The Ministry of Health (MoH) recorded troubling fluctuations in maternal deaths during the surveillance weeks of September and October 2025, raising concerns about the country’s progress towards reducing preventable maternal mortality.
According to the ministry’s weekly epidemiological bulletins, Week 38 (Sept. 15–21) saw eight reported maternal deaths, a drop from 16 the week before. Among those eight, one death occurred at Hoima Regional Referral Hospital in the Bunyoro region.
By Week 40 (Sept. 29–Oct. 5), the figure had dipped to six deaths — albeit the cumulative count for the year had already reached 599. Tragically, the week included another death in the region when a mother died at Katulikire Health Centre III in Kiryandongo District.
Then in Week 42 (Oct. 13–19), the toll jumped again to 14 deaths. The Bunyoro region reported three of these, and the annual total climbed to 622 at that point.
“Maternal deaths are not just numbers — they are women, partners, children left behind,” said Dr. Jane Aceng, Uganda’s Minister of Health. Her ministry added that while the maternal mortality ratio has dropped over the years, the variations week by week signal persistent systemic weaknesses.
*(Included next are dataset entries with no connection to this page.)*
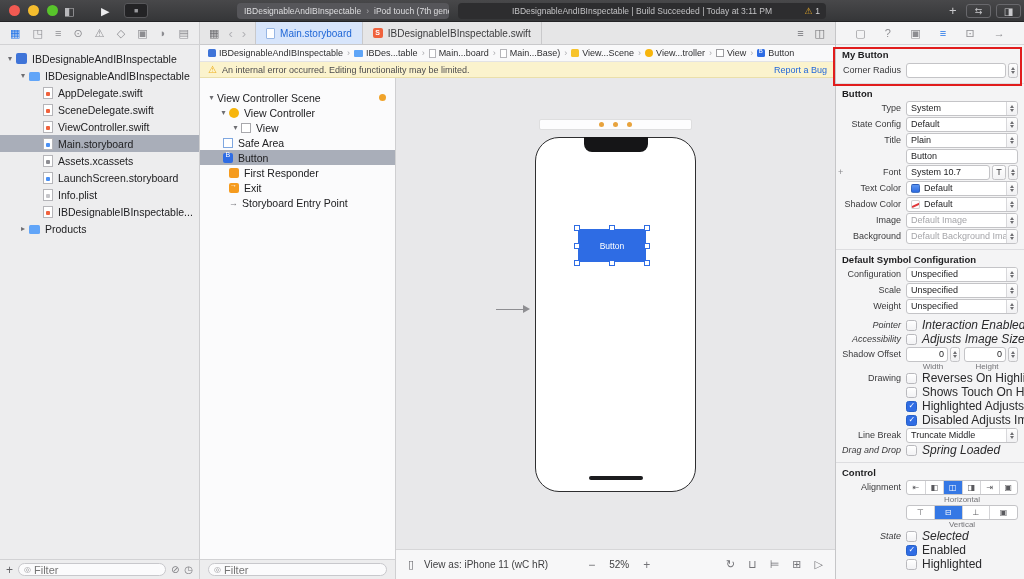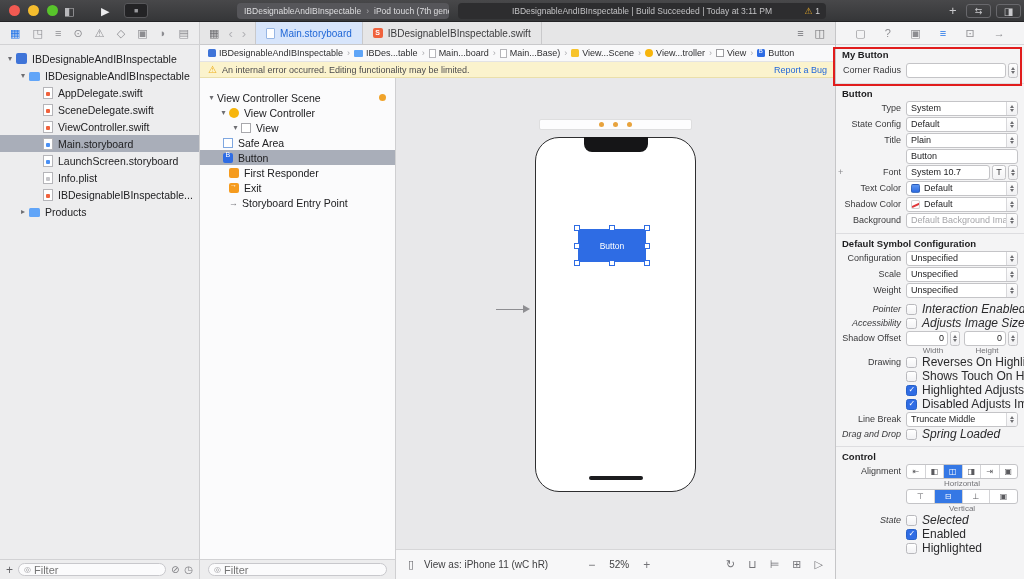--- a/index.html
+++ b/index.html
@@ -306,6 +306,11 @@
       </div>
     <div class="nrow pl2">
         <span class="disc"></span>
+        <span class="fico fi-doc fi-assets"></span>
+        <span>Assets.xcassets</span>
+      </div>
+    <div class="nrow pl2">
+        <span class="disc"></span>
         <span class="fico fi-doc fi-sbfile"></span>
         <span>LaunchScreen.storyboard</span>
       </div>

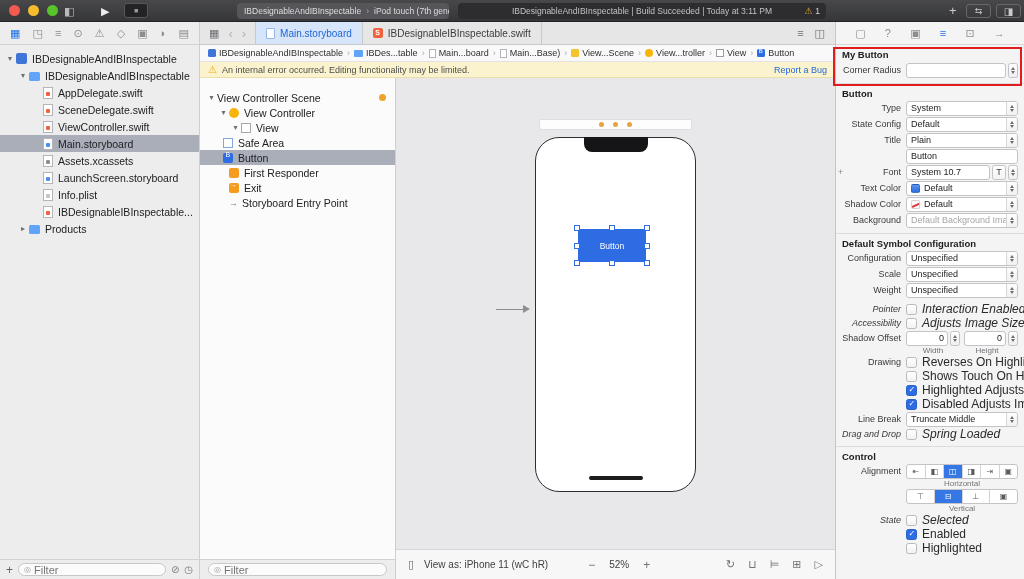--- a/index.html
+++ b/index.html
@@ -521,6 +521,15 @@
           </div>
       </div>
       <div class="irow">
+        <span class="ilabel">Image</span>
+        <div class="ictrl">
+            <div class="popup dis">
+              <span>Default Image</span>
+              <span class="caret"></span>
+            </div>
+          </div>
+      </div>
+      <div class="irow">
         <span class="ilabel">Background</span>
         <div class="ictrl">
             <div class="popup dis">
Uganda’s most recent official estimate placed the maternal mortality rate at 189 deaths per 100,000 live births, according to the World Health Organization.
Health officials say the weekly surveillance numbers highlight how vital timely data and statewide responsiveness remain. “These weekly tallies show us where the burden is, region by region,” said Dr. Chris Mugahi, Director of Maternal and Child Health at MoH. “But they also expose delays in referrals and gaps in emergency obstetric care.”
The MoH attributed many maternal deaths to known complications such as postpartum hemorrhage, infection, and hypertensive disorders, often compounded by delays in seeking care, reaching care or receiving timely interventions. Regional disparities persist — remote areas like Karamoja, Acholi and West Nile repeatedly appear in the weekly bulletins.
To respond, the ministry has escalated implementation of its Maternal and Perinatal Death Surveillance & Response (MPDSR) system, established risk-pregnancy clinics and strengthened high-dependency obstetric services. However, experts say these efforts must be matched by improvements in transport access, blood-supply reliability and skilled birth-attendance in rural facilities.
“The data show survival is uneven,” said Dr. Mugahi. “We must move from counting deaths to acting on the patterns we see, week by week.”
Unless coordinated attention is given to emergency obstetric care, referral systems and health-worker capacity, Uganda risks stagnating on maternal mortality — a situation the UN considers “unacceptable” given that most deaths are preventable.